▶ WHAT TO DO
Scan the entries below and count the lines holding the string "static". Supply only the number.

┄┄┄┄┄┄┄┄┄┄

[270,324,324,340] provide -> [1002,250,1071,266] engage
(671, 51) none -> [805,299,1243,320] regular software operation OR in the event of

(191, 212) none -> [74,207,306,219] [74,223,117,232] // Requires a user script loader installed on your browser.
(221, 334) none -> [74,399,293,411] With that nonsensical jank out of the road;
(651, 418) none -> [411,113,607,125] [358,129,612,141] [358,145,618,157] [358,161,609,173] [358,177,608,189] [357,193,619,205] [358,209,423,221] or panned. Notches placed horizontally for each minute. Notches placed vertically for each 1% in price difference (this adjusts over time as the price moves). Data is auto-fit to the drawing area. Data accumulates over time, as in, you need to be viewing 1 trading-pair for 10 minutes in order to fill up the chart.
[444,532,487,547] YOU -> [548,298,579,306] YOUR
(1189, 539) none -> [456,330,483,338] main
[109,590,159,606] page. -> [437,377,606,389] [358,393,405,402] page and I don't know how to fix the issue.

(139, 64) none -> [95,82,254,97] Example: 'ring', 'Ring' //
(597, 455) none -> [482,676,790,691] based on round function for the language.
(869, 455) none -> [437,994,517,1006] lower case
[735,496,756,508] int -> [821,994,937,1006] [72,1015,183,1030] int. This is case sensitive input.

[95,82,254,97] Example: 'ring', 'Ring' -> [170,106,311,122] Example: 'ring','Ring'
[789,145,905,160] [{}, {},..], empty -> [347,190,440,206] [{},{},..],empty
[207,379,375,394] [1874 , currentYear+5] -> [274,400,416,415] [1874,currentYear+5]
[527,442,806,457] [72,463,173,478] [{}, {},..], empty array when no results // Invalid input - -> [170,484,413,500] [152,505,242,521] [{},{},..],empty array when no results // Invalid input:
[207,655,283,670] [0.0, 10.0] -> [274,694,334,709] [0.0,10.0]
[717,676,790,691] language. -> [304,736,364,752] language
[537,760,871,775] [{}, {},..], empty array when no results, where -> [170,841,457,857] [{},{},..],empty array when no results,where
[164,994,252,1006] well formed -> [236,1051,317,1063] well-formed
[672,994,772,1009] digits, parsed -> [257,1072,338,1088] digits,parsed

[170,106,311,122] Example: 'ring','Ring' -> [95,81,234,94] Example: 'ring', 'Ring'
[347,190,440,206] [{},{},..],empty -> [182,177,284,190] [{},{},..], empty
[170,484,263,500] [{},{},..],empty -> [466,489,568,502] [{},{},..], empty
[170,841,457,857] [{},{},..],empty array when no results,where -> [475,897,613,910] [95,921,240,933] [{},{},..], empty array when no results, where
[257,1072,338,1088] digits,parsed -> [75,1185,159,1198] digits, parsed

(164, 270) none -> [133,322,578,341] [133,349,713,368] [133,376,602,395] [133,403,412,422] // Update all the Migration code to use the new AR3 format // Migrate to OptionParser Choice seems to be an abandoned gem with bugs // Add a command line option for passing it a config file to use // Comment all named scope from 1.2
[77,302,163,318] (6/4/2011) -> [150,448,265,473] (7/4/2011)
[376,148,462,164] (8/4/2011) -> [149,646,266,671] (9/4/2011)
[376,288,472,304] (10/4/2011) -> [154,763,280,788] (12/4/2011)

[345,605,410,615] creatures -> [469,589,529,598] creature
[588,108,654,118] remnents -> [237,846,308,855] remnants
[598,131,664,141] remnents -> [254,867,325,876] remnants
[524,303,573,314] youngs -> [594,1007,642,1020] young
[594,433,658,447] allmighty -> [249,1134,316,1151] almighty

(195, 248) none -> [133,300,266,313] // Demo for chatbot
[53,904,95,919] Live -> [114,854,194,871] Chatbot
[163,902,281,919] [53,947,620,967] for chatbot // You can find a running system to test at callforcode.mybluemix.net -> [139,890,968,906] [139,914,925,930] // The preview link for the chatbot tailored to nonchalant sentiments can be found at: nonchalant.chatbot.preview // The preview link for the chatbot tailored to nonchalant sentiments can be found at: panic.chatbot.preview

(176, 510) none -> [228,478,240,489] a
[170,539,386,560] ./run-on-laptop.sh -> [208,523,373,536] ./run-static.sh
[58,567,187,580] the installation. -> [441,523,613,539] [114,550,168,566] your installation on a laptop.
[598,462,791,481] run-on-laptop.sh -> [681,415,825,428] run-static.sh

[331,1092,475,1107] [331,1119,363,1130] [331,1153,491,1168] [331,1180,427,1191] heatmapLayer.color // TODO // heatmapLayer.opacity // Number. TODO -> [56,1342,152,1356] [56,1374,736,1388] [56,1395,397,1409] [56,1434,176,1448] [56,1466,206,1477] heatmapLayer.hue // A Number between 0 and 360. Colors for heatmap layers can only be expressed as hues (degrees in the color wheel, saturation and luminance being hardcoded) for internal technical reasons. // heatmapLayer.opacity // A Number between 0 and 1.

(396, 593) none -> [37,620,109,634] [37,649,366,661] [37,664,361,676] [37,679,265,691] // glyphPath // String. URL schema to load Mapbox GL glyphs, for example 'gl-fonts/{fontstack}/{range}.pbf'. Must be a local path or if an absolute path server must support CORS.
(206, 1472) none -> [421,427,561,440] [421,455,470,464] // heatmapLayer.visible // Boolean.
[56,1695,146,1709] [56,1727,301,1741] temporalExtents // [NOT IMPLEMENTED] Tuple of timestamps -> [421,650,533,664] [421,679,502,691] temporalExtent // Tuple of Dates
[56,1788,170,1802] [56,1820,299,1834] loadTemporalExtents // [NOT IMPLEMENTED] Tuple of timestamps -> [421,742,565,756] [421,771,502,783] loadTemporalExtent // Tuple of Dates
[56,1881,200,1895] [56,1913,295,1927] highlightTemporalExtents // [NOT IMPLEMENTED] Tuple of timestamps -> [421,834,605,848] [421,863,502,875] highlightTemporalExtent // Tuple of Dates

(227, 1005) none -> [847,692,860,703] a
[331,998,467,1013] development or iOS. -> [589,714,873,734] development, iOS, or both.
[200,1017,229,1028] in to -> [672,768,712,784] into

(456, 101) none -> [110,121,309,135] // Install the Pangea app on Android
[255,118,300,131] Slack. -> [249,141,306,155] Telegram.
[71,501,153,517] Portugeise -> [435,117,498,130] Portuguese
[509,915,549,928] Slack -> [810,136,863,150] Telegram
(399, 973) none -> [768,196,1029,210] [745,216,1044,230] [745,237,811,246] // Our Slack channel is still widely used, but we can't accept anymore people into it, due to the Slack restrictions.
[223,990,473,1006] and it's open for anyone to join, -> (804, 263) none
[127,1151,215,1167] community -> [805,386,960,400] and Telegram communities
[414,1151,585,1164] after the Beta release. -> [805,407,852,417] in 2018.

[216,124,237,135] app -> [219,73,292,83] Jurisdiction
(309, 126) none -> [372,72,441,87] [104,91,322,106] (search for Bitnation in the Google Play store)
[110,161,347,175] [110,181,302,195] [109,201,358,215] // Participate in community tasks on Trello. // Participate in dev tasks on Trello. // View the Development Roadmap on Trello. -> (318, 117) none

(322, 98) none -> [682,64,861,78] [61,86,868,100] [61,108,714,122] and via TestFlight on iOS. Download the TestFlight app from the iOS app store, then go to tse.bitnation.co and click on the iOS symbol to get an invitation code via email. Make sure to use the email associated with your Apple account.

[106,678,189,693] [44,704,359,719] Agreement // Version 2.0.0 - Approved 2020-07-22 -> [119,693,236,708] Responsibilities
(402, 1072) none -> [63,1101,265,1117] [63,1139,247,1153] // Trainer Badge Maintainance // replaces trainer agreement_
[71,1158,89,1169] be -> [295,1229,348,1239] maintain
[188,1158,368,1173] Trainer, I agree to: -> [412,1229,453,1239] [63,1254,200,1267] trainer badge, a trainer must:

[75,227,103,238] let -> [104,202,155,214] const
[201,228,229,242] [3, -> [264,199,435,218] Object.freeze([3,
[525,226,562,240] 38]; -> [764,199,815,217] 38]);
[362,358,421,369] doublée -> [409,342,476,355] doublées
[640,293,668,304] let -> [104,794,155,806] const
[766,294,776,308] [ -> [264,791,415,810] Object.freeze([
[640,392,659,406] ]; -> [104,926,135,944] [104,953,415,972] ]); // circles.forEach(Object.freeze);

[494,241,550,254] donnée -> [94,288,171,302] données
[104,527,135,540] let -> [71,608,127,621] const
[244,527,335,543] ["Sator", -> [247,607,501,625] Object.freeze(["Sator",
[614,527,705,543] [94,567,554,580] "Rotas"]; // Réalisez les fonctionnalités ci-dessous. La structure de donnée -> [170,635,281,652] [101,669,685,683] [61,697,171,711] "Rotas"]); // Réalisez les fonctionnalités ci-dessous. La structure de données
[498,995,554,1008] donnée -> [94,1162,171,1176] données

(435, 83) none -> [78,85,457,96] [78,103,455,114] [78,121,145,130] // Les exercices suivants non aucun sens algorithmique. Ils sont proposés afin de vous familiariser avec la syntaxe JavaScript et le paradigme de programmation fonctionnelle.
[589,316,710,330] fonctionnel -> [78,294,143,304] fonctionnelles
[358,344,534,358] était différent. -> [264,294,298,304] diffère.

┄┄┄┄┄┄┄┄┄┄

▶ RESULT FOR THIS TASK
2